The lines to reproduce run from the first one below to the line containing "pip install dual", both included. Reproduce them exactly and nothing else.

Change detection outputs:
= = =

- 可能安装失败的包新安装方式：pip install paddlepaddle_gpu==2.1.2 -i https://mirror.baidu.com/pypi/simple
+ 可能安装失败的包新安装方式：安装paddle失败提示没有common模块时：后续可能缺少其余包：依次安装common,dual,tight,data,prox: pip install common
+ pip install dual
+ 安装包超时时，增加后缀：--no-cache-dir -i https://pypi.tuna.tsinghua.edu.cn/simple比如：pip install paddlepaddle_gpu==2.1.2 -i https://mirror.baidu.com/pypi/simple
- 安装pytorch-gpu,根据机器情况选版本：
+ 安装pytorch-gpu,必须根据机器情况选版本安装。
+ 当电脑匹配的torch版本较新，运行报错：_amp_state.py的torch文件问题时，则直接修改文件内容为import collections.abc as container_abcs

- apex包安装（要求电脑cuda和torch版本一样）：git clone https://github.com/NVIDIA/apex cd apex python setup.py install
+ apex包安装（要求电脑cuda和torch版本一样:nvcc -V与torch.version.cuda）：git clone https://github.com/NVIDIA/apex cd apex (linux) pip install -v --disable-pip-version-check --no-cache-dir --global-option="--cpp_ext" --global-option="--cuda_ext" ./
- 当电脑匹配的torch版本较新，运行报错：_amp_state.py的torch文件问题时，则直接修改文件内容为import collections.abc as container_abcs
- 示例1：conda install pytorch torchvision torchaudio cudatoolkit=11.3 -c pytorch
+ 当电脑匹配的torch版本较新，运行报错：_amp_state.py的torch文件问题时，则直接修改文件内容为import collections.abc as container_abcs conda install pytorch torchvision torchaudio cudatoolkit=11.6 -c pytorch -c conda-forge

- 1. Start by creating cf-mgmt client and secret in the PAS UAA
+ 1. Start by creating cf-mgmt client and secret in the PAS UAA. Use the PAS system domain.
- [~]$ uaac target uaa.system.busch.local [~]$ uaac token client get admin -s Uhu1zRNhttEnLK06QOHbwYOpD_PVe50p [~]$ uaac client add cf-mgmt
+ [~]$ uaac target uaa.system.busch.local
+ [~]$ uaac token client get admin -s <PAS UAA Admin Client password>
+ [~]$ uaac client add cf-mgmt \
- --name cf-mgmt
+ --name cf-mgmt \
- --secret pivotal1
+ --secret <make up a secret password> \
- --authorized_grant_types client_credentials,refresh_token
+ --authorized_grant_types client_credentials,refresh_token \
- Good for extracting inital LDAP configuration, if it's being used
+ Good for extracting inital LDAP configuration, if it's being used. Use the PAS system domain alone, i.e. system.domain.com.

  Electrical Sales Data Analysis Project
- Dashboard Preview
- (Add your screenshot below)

= = =

● Written response
- 可能安装失败的包新安装方式：pip install paddlepaddle_gpu==2.1.2 -i https://mirror.baidu.com/pypi/simple
+ 可能安装失败的包新安装方式：安装paddle失败提示没有common模块时：后续可能缺少其余包：依次安装common,dual,tight,data,prox: pip install common
+ pip install dual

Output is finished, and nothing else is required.